SUPPLIED RECORDS Block Start
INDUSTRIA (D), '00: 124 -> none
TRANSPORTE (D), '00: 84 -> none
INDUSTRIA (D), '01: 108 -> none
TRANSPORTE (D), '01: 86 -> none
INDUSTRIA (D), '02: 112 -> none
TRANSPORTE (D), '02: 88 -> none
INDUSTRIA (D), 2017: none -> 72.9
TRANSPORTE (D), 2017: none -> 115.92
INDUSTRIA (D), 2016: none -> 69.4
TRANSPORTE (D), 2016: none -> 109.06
SUPPLIED RECORDS Block End
● REQUIRED WORK: Copy out all of the records, keeping every line identical.

● RESULT:
INDUSTRIA (D), '00: 124 -> none
TRANSPORTE (D), '00: 84 -> none
INDUSTRIA (D), '01: 108 -> none
TRANSPORTE (D), '01: 86 -> none
INDUSTRIA (D), '02: 112 -> none
TRANSPORTE (D), '02: 88 -> none
INDUSTRIA (D), 2017: none -> 72.9
TRANSPORTE (D), 2017: none -> 115.92
INDUSTRIA (D), 2016: none -> 69.4
TRANSPORTE (D), 2016: none -> 109.06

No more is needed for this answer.